(Stored items)

== Segment start ==

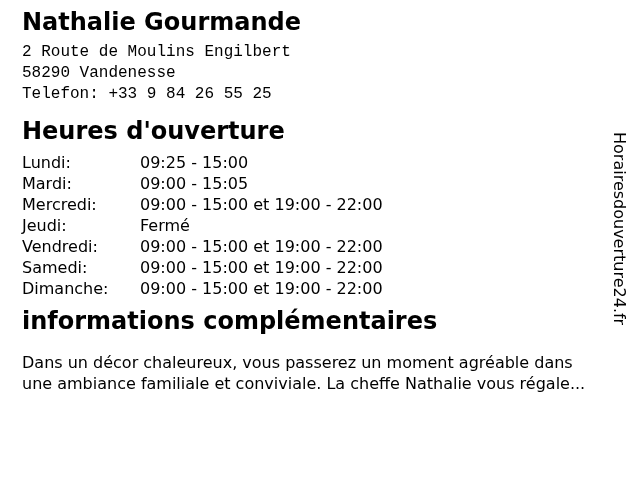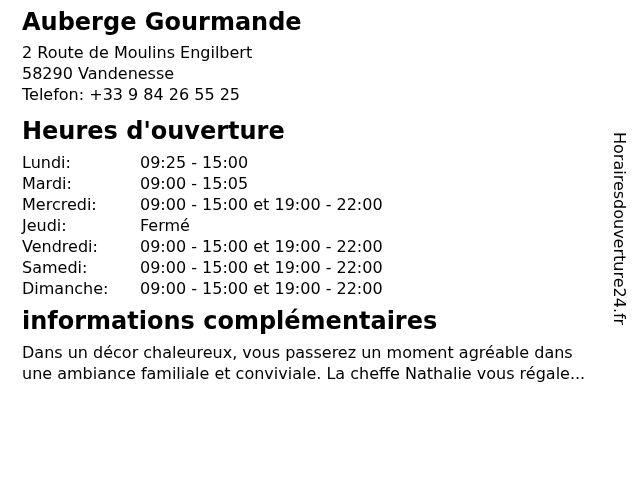"Auberge Gourmande" h1.title { text: Auberge -> Nathalie }
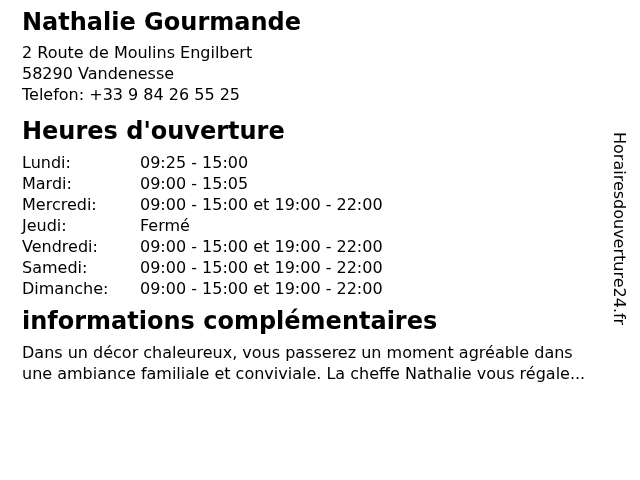"2 Route de Moulins Engilbert" .contact { font-family: none -> Liberation Mono, monospace }
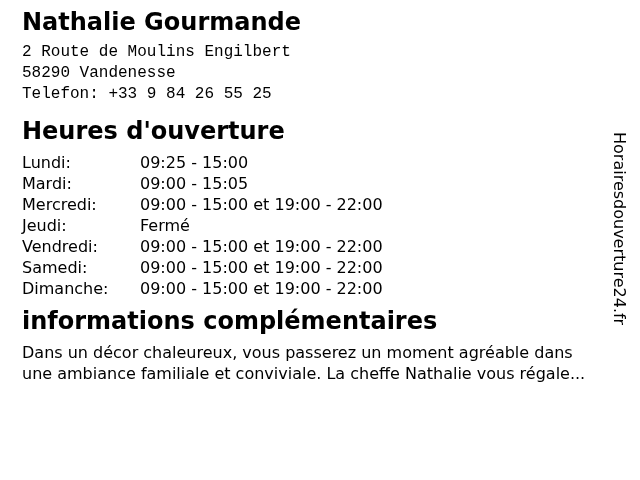"Dans un décor chaleureux, vous" .desc { margin: 9px 0 0 0 -> 19px 0 0 0 }
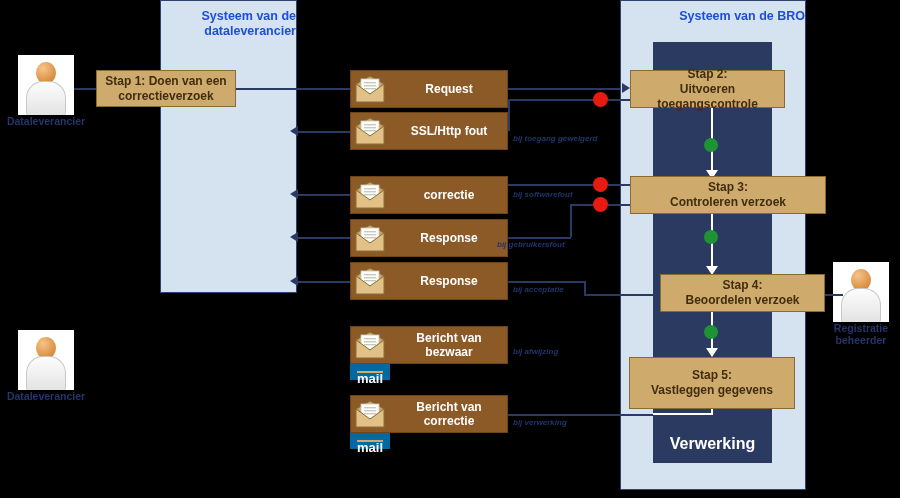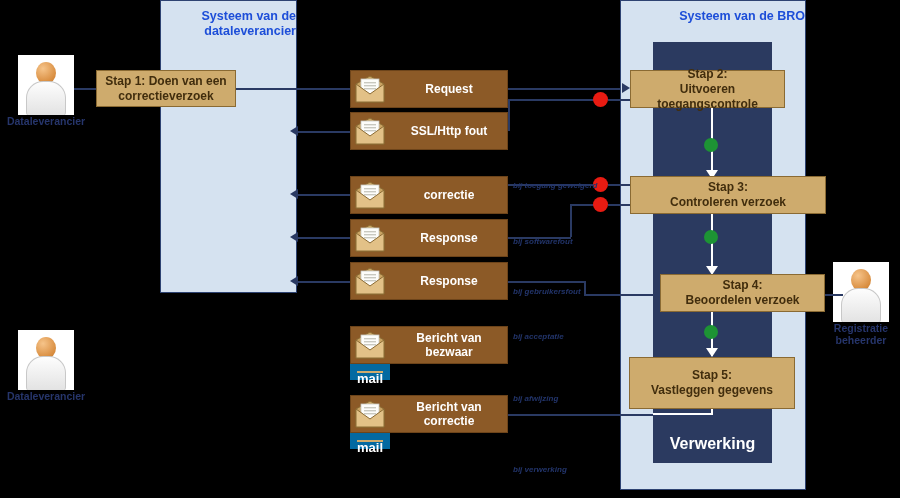"bij toegang geweigerd" .cond { margin-top: 47px -> none }
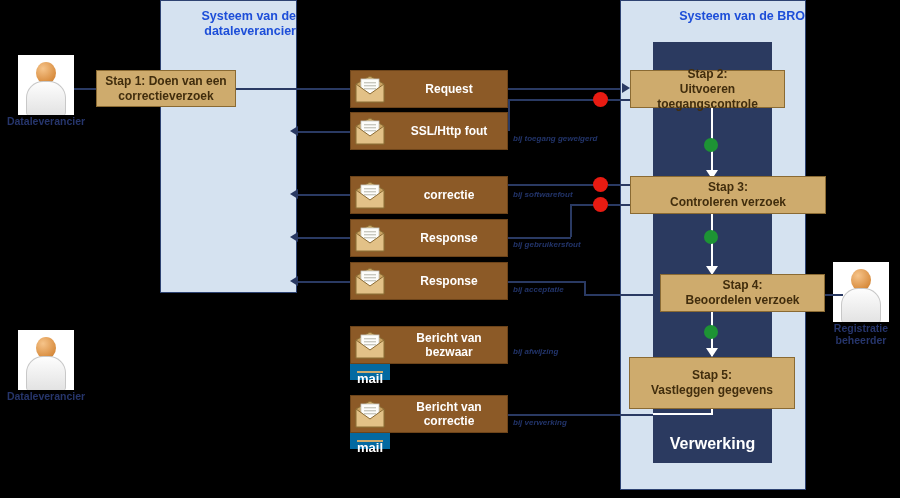"bij gebruikersfout" div.cond { left: 513px -> 497px }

== Segment end ==

Reproduce the span beginning at the line with "Route de Moulins" and ending at the last line of the entries above, inclusive, exactly as it stands. Exclude the pictures.

## Solution
"2 Route de Moulins Engilbert" .contact { font-family: none -> Liberation Mono, monospace }
"Dans un décor chaleureux, vous" .desc { margin: 9px 0 0 0 -> 19px 0 0 0 }
"bij toegang geweigerd" .cond { margin-top: 47px -> none }
"bij gebruikersfout" div.cond { left: 513px -> 497px }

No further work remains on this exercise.